According to a third aspect, in a case where the predicted printing time of the first print job is equal to or longer than the cumulative print suspension time of the first print job received immediately before the first print job, and the predicted printing time of the first print job is less than the cumulative print suspension time of the first print job received after the first print job, excluding the print suspension time of the first print job, the selection unit selects the first print job as the second print job.

According to a fourth aspect, the image forming apparatus causes the first ejection device to eject a sheet on which job information indicating a sequence between the first print job and the second print job is printed, after printing based on the print jobs is completed.

According to a fifth aspect, an image forming system includes: a buffer device to stack a plurality of sheets, each sheet having been printed and to be applied with post-processing based on a first print job, and transmit a stop signal instructing to stop the first print job when the plurality of sheets are fully stacked; a first ejection device to eject the sheet having been printed and applied with the post-processing based on the first print job; and a second ejection device to eject the sheet having been printed based on a second print job, the second print job being executed after the first print job is stopped in response to reception of the stop signal. The image forming system further includes a calculation unit that calculates a predicted printing time of each print job based on printing capability, and calculates a predicted post-processing time of each print job based on post-processing capability, and a selection unit that selects a print job to be the second print job from the plurality of print jobs based on the predicted printing time and the predicted post-processing time.

According to a sixth aspect, an image forming method is executed by an image forming apparatus including a buffer device to stack a plurality of sheets, each sheet having been printed and to be applied with post-processing based on a first print job; a first ejection device to eject the sheet having been printed and applied with the post-processing based on the first print job; and a second ejection device to eject the sheet having been printed based on a second print job. The image forming method includes: transmitting a stop signal instructing to stop the first print job when the plurality of sheets stacked on the buffer device reaches a predetermined number; starting execution of the second print job after the first print job is stopped in response to reception of the stop signal; calculating a predicted printing time of each print job based on printing capability of the image forming apparatus; calculating a predicted post-processing time of each print job based on post-processing capability of the image forming apparatus; and selecting the second print job based on the predicted printing time and the predicted post-processing time.
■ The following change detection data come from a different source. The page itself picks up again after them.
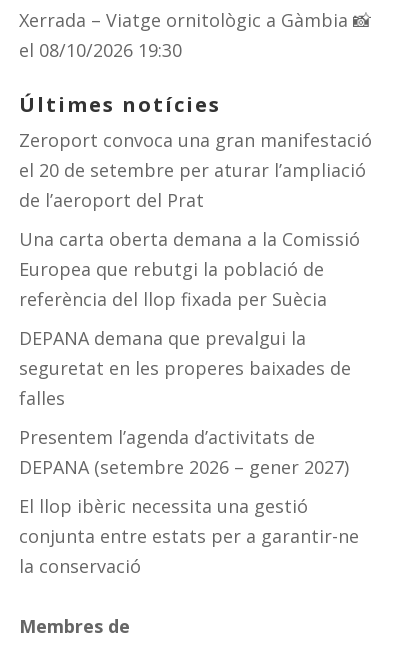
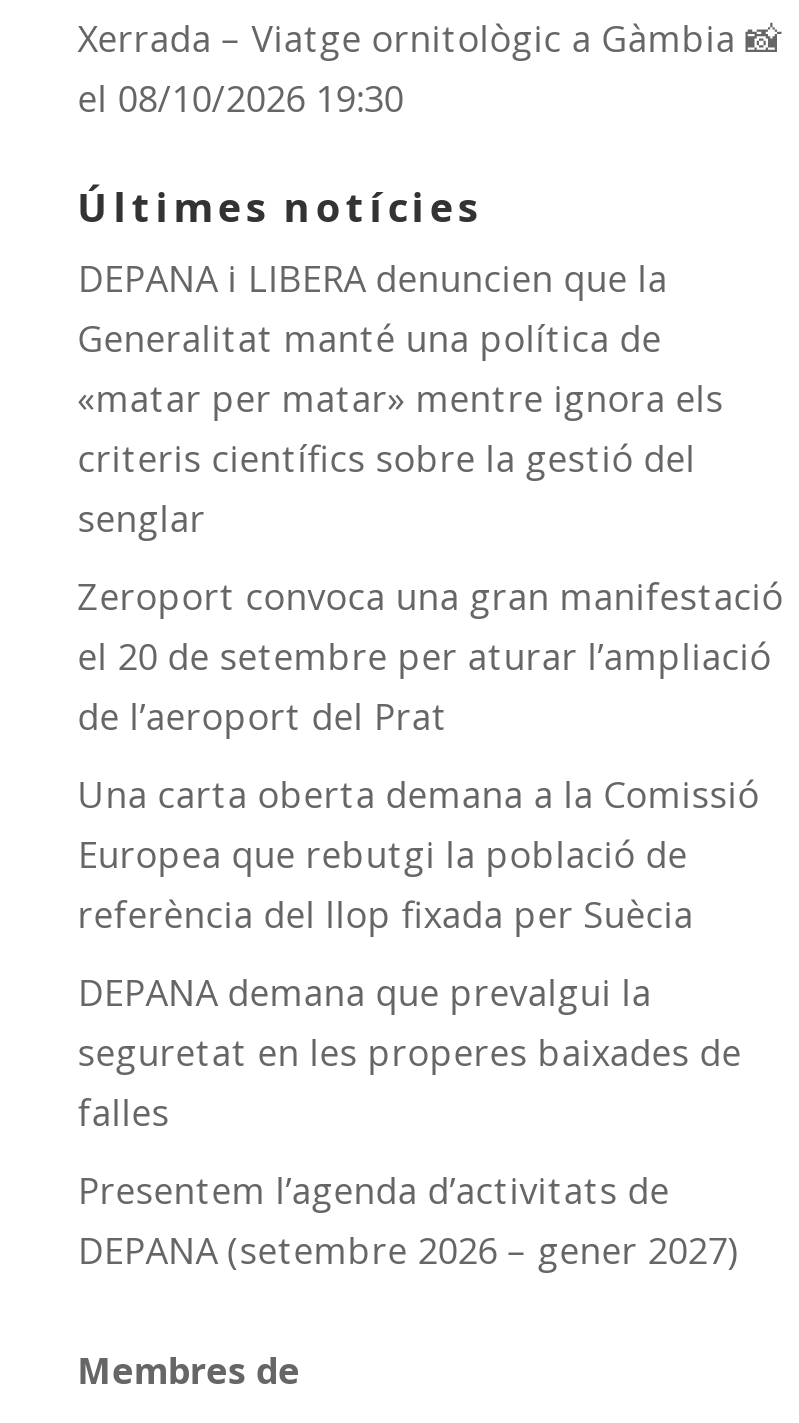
+ DEPANA i LIBERA denuncien que la
+ Generalitat manté una política de
+ «matar per matar» mentre ignora els
+ criteris científics sobre la gestió del
+ senglar

moved down: Zeroport convoca una gran manifestació | el 20 de setembre per aturar l’ampliació | de l’aeroport del Prat | ... | Presentem l’agenda d’activitats de | DEPANA (setembre 2026 – gener 2027)

- El llop ibèric necessita una gestió
- conjunta entre estats per a garantir-ne
- la conservació
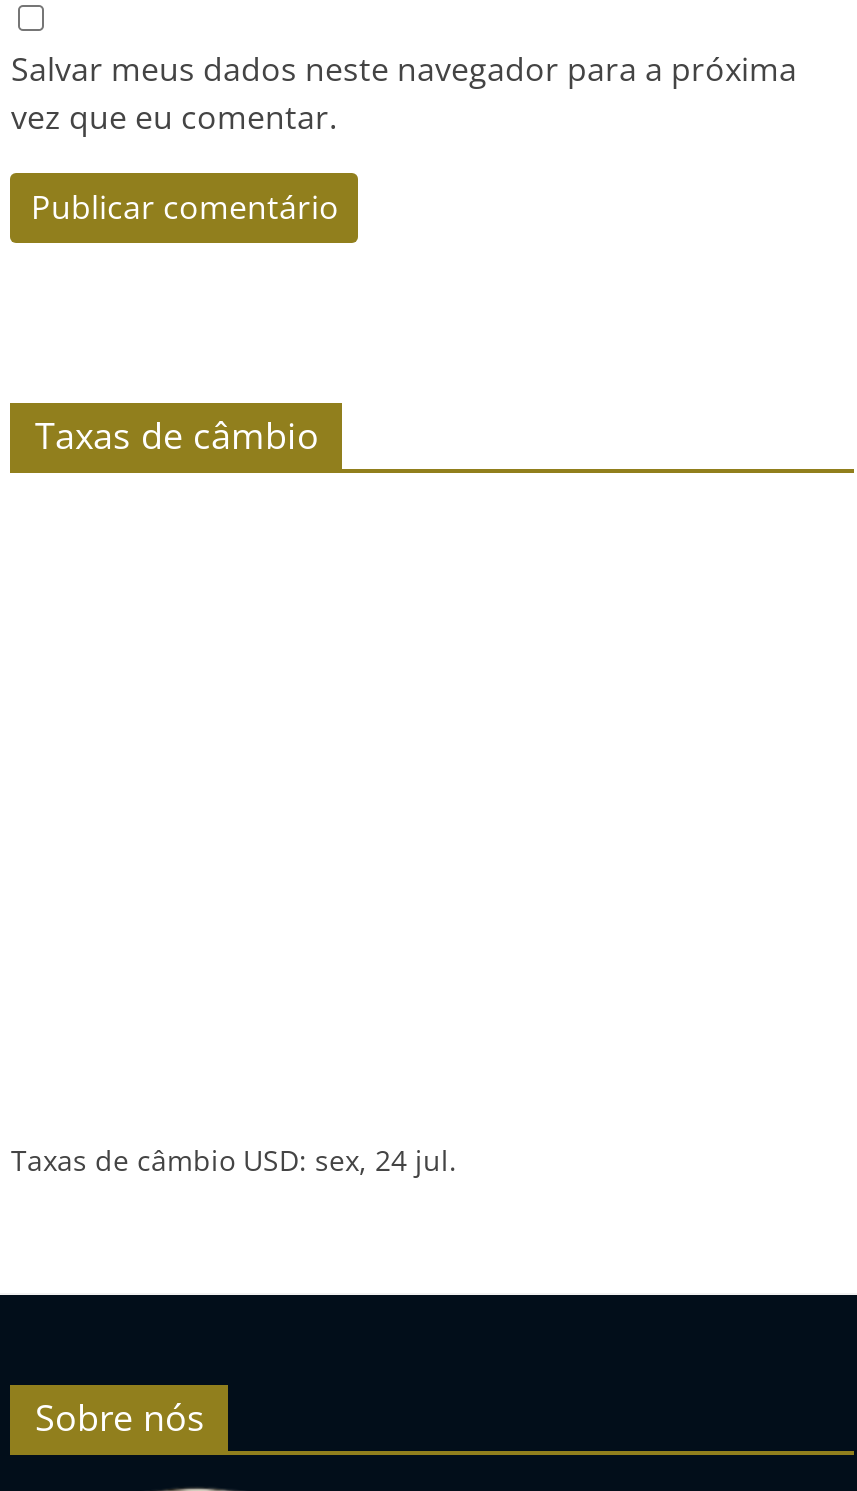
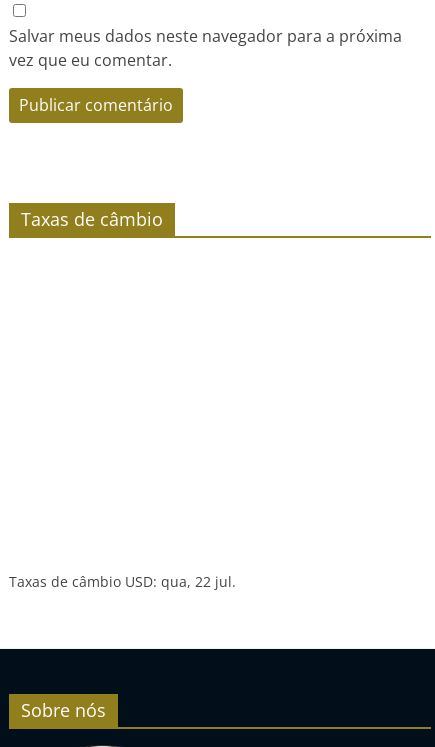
- Taxas de câmbio USD: sex, 24 jul.
+ Taxas de câmbio USD: qua, 22 jul.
According to a seventh aspect, a computer program causes an image forming apparatus to perform an image forming method. The image forming apparatus includes a buffer device to stack a plurality of sheets, each sheet having been printed and to be applied with post-processing based on a first print job; a first ejection device to eject the sheet having been printed and applied with the post-processing based on the first print job; and a second ejection device to eject the sheet having been printed based on a second print job. The image forming method includes: transmitting a stop signal instructing to stop the first print job when the plurality of sheets stacked on the buffer device reaches a predetermined number; starting execution of the second print job after the first print job is stopped in response to reception of the stop signal; calculating a predicted printing time of each print job based on printing capability of the image forming apparatus; calculating a predicted post-processing time of each print job based on post-processing capability of the image forming apparatus; and selecting the second print job based on the predicted printing time and the predicted post-processing time.